Molecular Structure and Mass Spectral Data Quality–Driven Processing of High‐Resolution Mass Spectrometry for Quantitative Analysis
February 2025
Fabien Fontaine, Luca Morettoni, Ken Anderson, Bernard Choi, Ismael Zamora, Kevin P. Bateman
Abstract
Rationale
LC-MS-based quantification is traditionally performed using selected or multiple reaction monitoring (SRM/MRM) acquisition functions on triple quadrupole (QQQ) instruments resulting in both high sensitivity and selectivity.

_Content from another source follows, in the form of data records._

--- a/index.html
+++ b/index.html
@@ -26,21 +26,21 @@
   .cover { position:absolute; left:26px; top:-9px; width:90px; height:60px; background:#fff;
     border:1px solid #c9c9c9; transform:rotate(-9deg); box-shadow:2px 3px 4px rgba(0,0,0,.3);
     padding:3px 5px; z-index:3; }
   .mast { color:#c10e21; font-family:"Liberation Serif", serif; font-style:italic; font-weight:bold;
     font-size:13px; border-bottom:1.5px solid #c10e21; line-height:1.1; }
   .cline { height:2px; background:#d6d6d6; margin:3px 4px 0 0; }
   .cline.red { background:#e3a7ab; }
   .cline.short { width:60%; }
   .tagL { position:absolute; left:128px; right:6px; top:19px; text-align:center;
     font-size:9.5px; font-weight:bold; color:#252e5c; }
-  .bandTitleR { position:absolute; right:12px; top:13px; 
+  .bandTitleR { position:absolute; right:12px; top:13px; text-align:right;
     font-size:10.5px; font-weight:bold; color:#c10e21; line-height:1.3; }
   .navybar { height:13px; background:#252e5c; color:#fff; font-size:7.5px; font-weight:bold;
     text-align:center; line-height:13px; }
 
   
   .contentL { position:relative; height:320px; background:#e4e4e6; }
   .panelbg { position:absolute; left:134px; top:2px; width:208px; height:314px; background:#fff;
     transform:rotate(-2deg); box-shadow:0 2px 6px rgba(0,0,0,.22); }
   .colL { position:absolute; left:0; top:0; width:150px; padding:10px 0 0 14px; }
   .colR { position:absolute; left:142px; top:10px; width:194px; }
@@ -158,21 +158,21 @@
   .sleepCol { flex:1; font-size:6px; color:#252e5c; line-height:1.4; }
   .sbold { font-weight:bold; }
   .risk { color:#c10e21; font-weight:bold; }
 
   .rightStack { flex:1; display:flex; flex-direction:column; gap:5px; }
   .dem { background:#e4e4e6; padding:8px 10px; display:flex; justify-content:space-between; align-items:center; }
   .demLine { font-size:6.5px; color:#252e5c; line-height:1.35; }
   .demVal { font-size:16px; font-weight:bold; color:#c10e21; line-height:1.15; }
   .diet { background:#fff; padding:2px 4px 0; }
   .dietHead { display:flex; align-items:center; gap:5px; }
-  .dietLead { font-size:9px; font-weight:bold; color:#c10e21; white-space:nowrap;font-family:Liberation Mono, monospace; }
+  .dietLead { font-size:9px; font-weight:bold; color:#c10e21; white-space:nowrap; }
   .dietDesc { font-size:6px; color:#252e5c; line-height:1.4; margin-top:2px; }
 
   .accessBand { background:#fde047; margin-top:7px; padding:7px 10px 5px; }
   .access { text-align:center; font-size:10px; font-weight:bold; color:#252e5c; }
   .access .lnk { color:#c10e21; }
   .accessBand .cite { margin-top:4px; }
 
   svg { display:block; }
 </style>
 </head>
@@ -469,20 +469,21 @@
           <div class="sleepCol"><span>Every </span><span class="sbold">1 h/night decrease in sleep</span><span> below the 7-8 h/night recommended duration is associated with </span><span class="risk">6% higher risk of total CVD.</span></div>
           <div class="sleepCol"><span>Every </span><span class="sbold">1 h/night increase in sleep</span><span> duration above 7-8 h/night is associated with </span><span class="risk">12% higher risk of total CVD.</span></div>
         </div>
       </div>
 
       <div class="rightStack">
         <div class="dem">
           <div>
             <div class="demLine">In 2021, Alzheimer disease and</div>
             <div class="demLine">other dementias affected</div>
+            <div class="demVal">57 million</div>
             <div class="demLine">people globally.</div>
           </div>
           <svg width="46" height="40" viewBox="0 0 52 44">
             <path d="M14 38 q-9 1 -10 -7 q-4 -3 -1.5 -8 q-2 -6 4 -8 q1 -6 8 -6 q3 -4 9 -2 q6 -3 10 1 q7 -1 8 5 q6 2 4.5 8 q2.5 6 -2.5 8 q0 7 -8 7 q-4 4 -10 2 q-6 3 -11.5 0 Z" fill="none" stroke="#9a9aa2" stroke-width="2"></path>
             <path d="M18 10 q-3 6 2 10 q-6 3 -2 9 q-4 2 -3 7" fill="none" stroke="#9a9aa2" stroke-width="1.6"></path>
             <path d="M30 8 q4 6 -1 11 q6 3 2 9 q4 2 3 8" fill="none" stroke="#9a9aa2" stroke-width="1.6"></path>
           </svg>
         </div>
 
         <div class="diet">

This workflow requires a previously identified reaction or transition from a precursor ion to a fragment ion to be monitored to obtain the needed selectivity for the compound of interest. High-resolution mass spectrometry (HRMS) has long sought to be a viable alternative for quantitatipve workflows but has been unable to broadly compete, mainly due to the lack of suitable data processing software.
Methods
The approach we developed agnostically and automatically identifies all ions related to the compound being analyzed in both the MS and MSMS data, acquired with data-dependent or data-independent methods. The algorithm automatically selects optimal parameters (ion extraction window, ions to sum, etc.) to provide the best overall method to meet the acceptance criteria defined by the user (accuracy/precision).
Results
The results obtained are directly compared to QQQ data collected from the same set of samples and show that the automated HRMS approach is as good as and, in some cases, better than the traditional QQQ approach in terms of selectivity, sensitivity, and dynamic range.
Conclusions
This new methodology enables the use of generic methods for data collection for quantitative analysis using high-resolution mass spectrometry. With this approach, data collection is faster, and the processing algorithm provides quality equal to or better than the current QQQ methodology. This enables an overall reduction in cycle time and improved assay performance versus current HRMS-based quantitative analysis as well as traditional QQQ workflows.